Rysunek uzupełniający S2: Instrukcje krok po kroku dotyczące konfiguracji płytki w Bio-rad CFX Manager. Patrz materiał uzupełniający 3.1-3.4. Kliknij tutaj, aby pobrać ten plik.

Rysunek uzupełniający S3: Instrukcje krok po kroku dotyczące konfiguracji płytki w Bio-rad CFX Manager. Patrz materiał uzupełniający 3.5-3.6. Kliknij tutaj, aby pobrać ten plik.

Rysunek uzupełniający S4: Instrukcje krok po kroku dotyczące konfiguracji uruchamiania w Bio-rad CFX Manager.
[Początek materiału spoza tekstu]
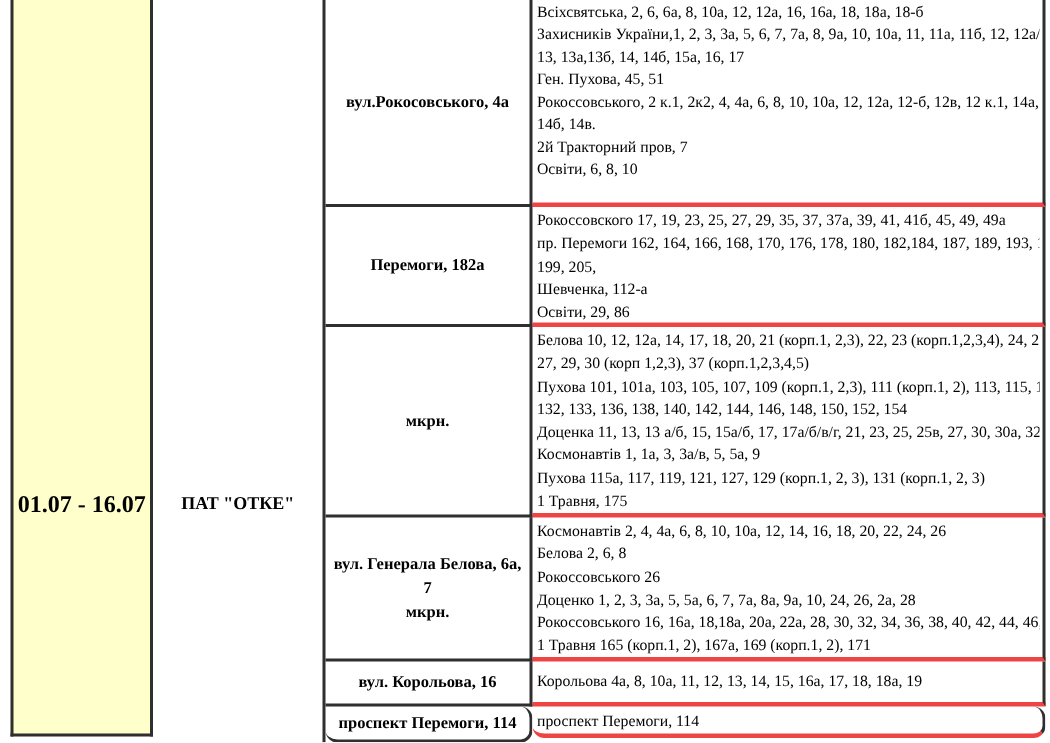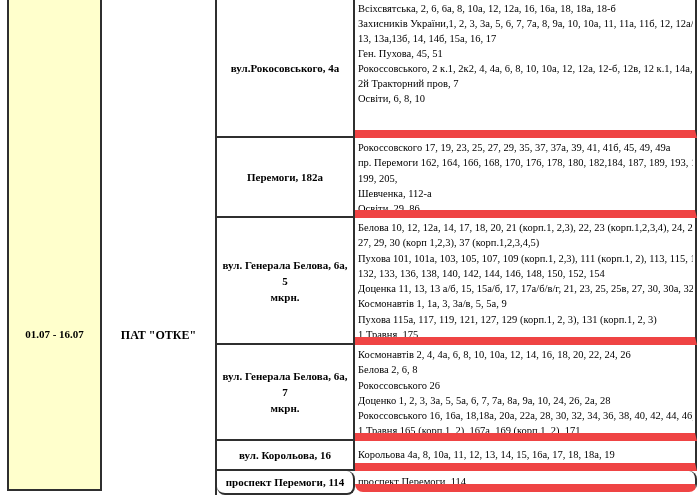--- a/index.html
+++ b/index.html
@@ -24,7 +24,7 @@
        align-items:center;text-align:center;font-weight:bold;font-size:11px;line-height:16px;
        border-right:2px solid #2f2f2f;border-bottom:2px solid #2f2f2f;padding:11px 2px;}
   
-  .addr{left:355px;width:342px;border-right:2px solid #2f2f2f;border-bottom:8px solid #ef4444;
+  .addr{left:355px;width:342px;border-right:2px solid #2f2f2f;border-bottom:3px solid #ef4444;
         padding:2px 2px 0 3px;font-size:10.5px;overflow:hidden;}
   .addr .line{height:15.3px;line-height:15.3px;white-space:nowrap;overflow:hidden;}
   .addr.tight{padding-top:1px;}

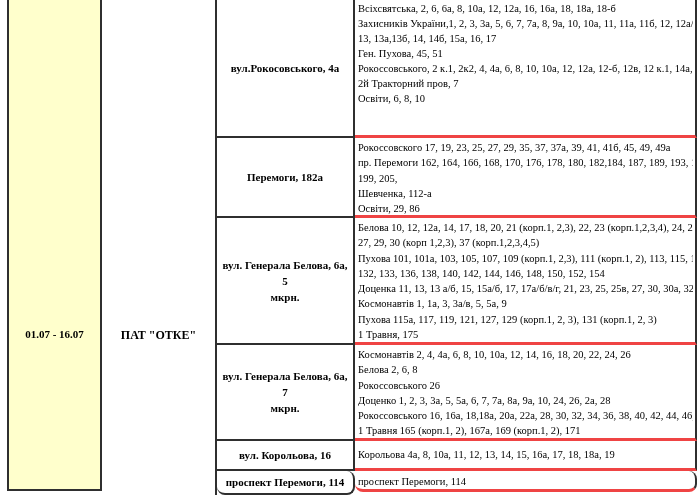--- a/index.html
+++ b/index.html
@@ -62,6 +62,7 @@
     <div class="line">13, 13а,13б, 14, 14б, 15а, 16, 17</div>
     <div class="line">Ген. Пухова, 45, 51</div>
     <div class="line">Рокоссовського, 2 к.1, 2к2, 4, 4а, 6, 8, 10, 10а, 12, 12а, 12-б, 12в, 12 к.1, 14а,</div>
+    <div class="line">14б, 14в.</div>
     <div class="line">2й Тракторний пров, 7</div>
     <div class="line">Освіти, 6, 8, 10</div>
   </div>

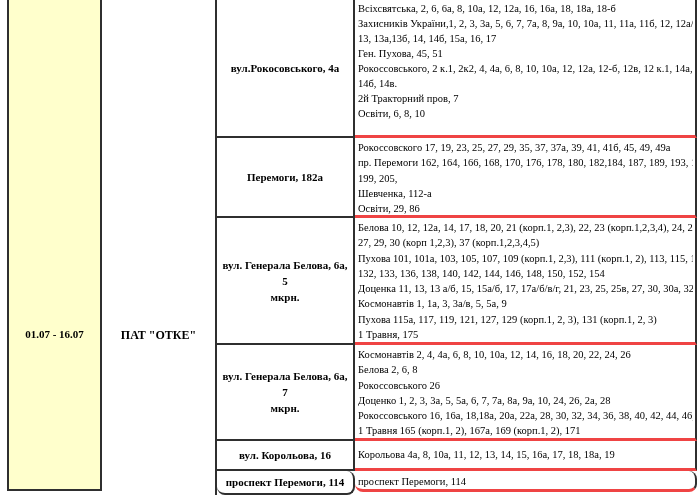--- a/index.html
+++ b/index.html
@@ -79,7 +79,6 @@
   </div>
 
   <div class="cell loc r3">
-    <div>вул. Генерала Белова, 6а, 5</div>
     <div>мкрн.</div>
   </div>
   <div class="cell addr r3">

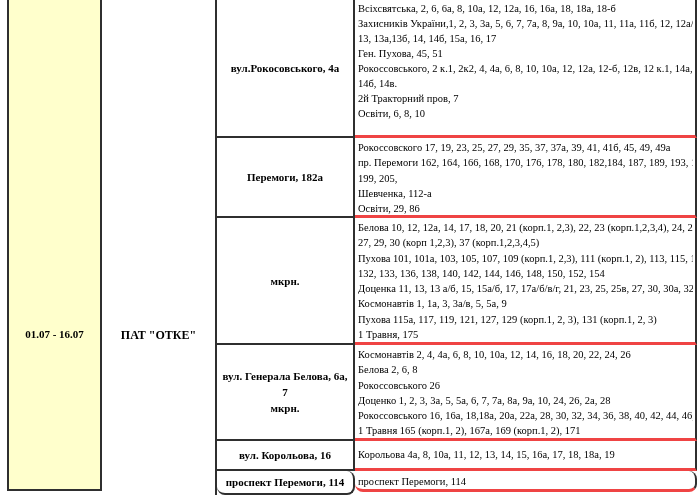--- a/index.html
+++ b/index.html
@@ -12,7 +12,7 @@
              border-left:2px solid #2f2f2f;border-right:2px solid #2f2f2f;
              border-bottom:2px solid #2f2f2f;}
   #date-cell .txt{position:absolute;top:328px;left:0;width:100%;text-align:center;
-                  font-weight:bold;font-size:11px;}
+                  font-weight:bold;font-size:16px;}
 
   
   #company-cell{left:102px;top:0;width:115px;height:495px;border-right:2px solid #2f2f2f;}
Patrz materiał uzupełniający 4.1. Kliknij tutaj, aby pobrać ten plik.

Rysunek uzupełniający S5: Instrukcje krok po kroku dotyczące analizy HRMA w Bio-rad CFX Manager. Patrz materiał uzupełniający 5.1-5.3. Skrót: HRMA = analiza stopu w wysokiej rozdzielczości. Kliknij tutaj, aby pobrać ten plik.

Tabela uzupełniająca S1: Lista starterów. Kliknij tutaj, aby pobrać tę tabelę.

Autorzy nie mają do zadeklarowania konfliktu interesów.